The secret to controlling these bursts turned out to be a series of complex magnetic fields. It's a big deal, Park said, because the team couldn't take the easier route: the predictable symmetry in magnetic fields other scientists had used before. The only way the team could convince the plasma to simmer down, so to speak, was to use a non-symmetrical type of magnetic field in 3-D space.
The math was complex. These fields weren't symmetric: they were off the grid. Other scientists heralded the achievement — using jargon, of course.
“Experiments have now proven that optimized non-axisymmetric magnetic fields can provide much improved control without degrading the plasma confinement,” Columbia University physics professor Allen Boozer (who wasn’t involved in the research) wrote in a commentary featured in the same issue of Nature Physics.
In plain English: The scientists used these complex magnetic fields to control the plasma.
The stakes are high: Experts say the switch to fusion could generate enough electricity to slow climate change and improve lives worldwide. In his end-of-2018 letter, Bill Gates urged U.S. leaders to "get into the game”: to take advanced nuclear energy seriously by funding projects and focusing on updating regulations.

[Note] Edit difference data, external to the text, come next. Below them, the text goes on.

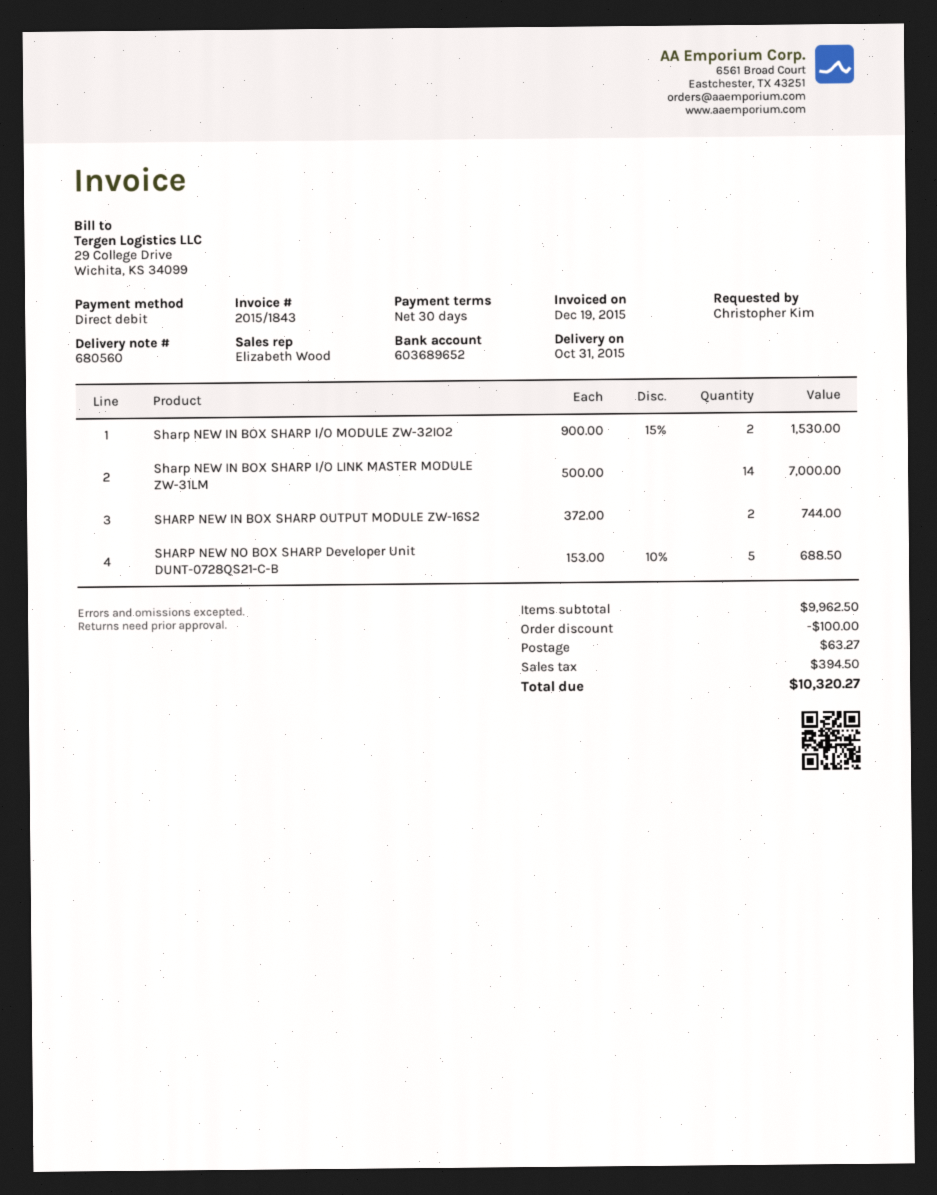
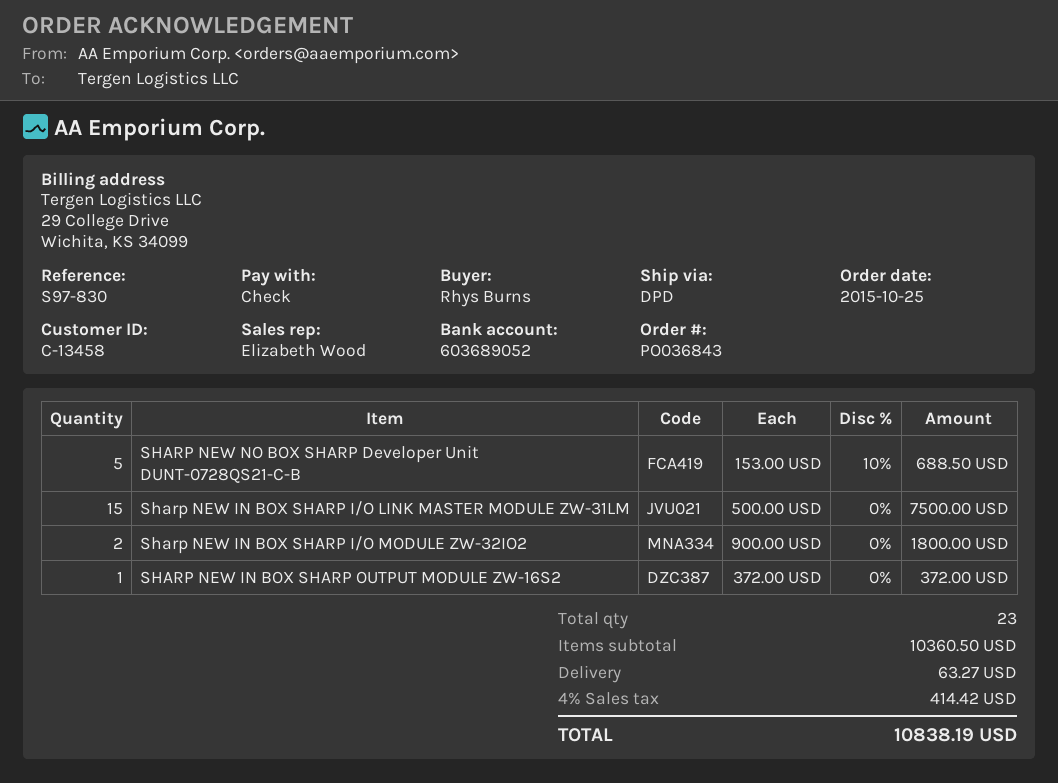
ordered by: Christopher Kim -> Rhys Burns
payment method: direct debit -> cheque
bank account: 603689652 -> 603689052
Sharp NEW IN BOX SHARP I/O MODULE ZW-32IO2: 2 x 900.00 - 15% = 1530.00 -> 2 x 900.00 = 1800.00
Sharp NEW IN BOX SHARP I/O LINK MASTER MODULE ZW-31LM: 14 x 500.00 = 7000.00 -> 15 x 500.00 = 7500.00
SHARP NEW IN BOX SHARP OUTPUT MODULE ZW-16S2: 2 x 372.00 = 744.00 -> 1 x 372.00 = 372.00
subtotal: 9962.50 -> 10360.50
discount: 100.00 -> none
tax: 394.50 -> 414.42
total: 10320.27 -> 10838.19

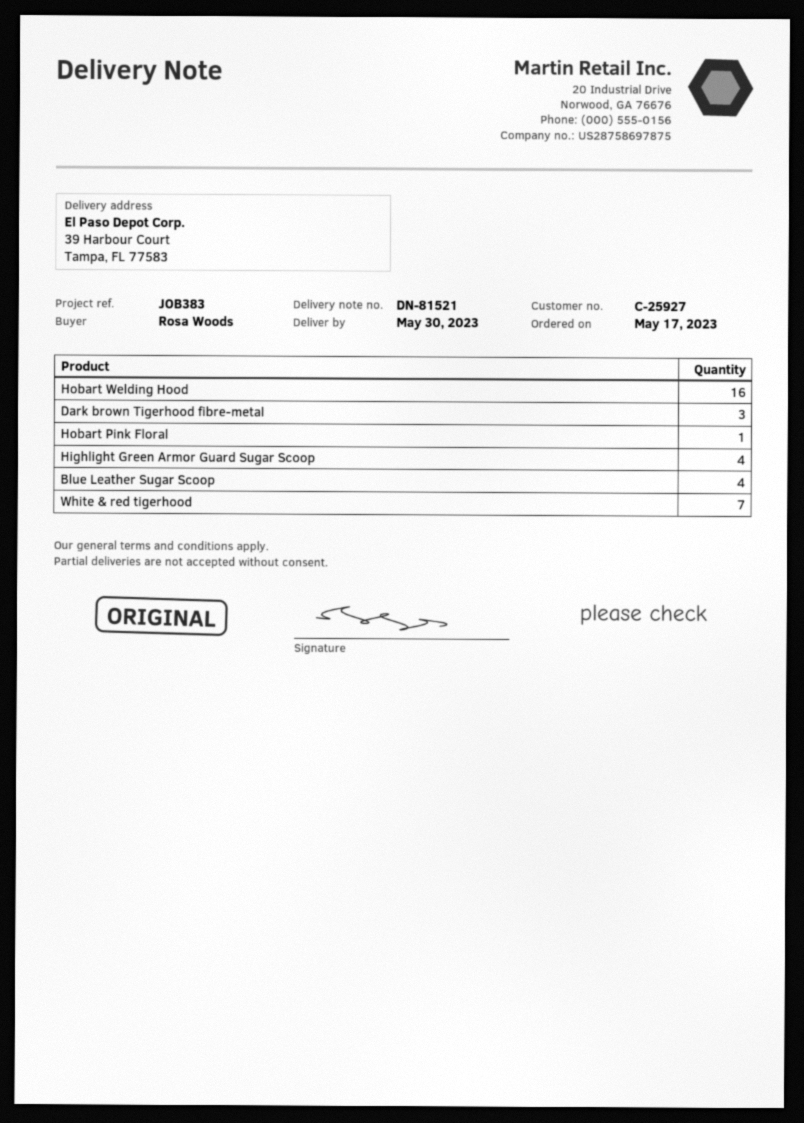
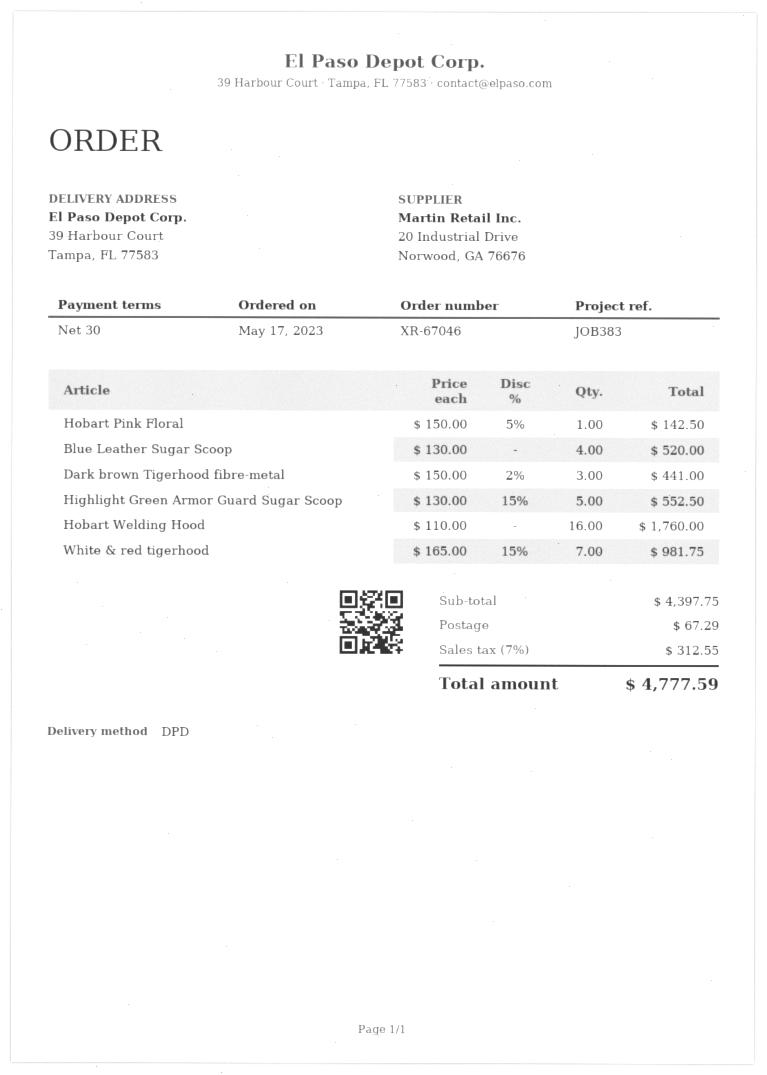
Highlight Green Armor Guard Sugar Scoop: 4 -> 5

Unlike oil, natural gas, and coal, fusion runs on fuel that is essentially limitless. It's just two forms (isotopes) of hydrogen: deuterium and tritium. Fusion fuel is also quite efficient: One kilogram of it can make as much energy as 10 million kilograms of fossil fuel.
AND it produces no greenhouse gas emissions. Its main byproduct is helium, a non-toxic gas that doesn't contribute to air pollution. Even that could be recycled: According to the EUROfusion consortium, a fusion power plant might be able to convert the leftover helium into its liquid form, which could be re-used to cool the magnets.
Fusion is also far safer than fission, the other nuclear energy with a bad reputation. Whereas a fission plant works by splitting heavy elements like uranium apart, a fusion plant produces energy by bringing super light things together. Fusion, unlike fission, doesn't require plutonium. Its waste isn't radioactive. Even the plant itself is far less radioactive: in a paper published in Nuclear Fusion, researchers calculated that 100 years after a fusion reactor is shut down, its level of radioactivity will be about one-millionth of the radioactivity in a fission reactor of the same power.
Still, the economics are complicated and difficult to predict.
According to a report from the Lawrence Livermore National Laboratory in California, these edge-localized modes' (ELM) power fluxes cause plasma to lose up to 10 percent of its energy inside a reactor. Another team working with data from the Joint European Torus (JET), a tokamak reactor in Oxfordshire, UK, estimated ELMs create an energy loss anywhere from 2 percent to 10 percent. (JET has already produced 16 megawatts of fusion power using deuterium and tritium fuels.)
The paper notes that “full surface melting may not ultimately set the final limit on tolerable ELM sizes in ITER” — that is, there's only so much these plasma-facing components can handle. Tungsten will do much of the heavy lifting. But like any material, it's imperfect.
Amitava Bhattacharjee, head of theory at the PPPL, recently led a Simulations of Disruptions workshop that convened 35 scientists from around the world. By the time ITER is up and running, scientists will need to know exactly how the plasma will behave, he said. The goal is to prevent disruptions, or at least mitigate damage when it happens.
Park says the team expects to apply this method to future tokamaks, including ITER.
“Now, we are very confident we can use [the 3-D fields], and they can produce big benefits,” he said.
The reactor, which aims to show how fusion could work on a commercial scale, is slated to—at long last—finish construction next year. ITER will begin experiments in 2025 or so, and the earliest launch of a 500 megawatt fusion power plant is likely 2055.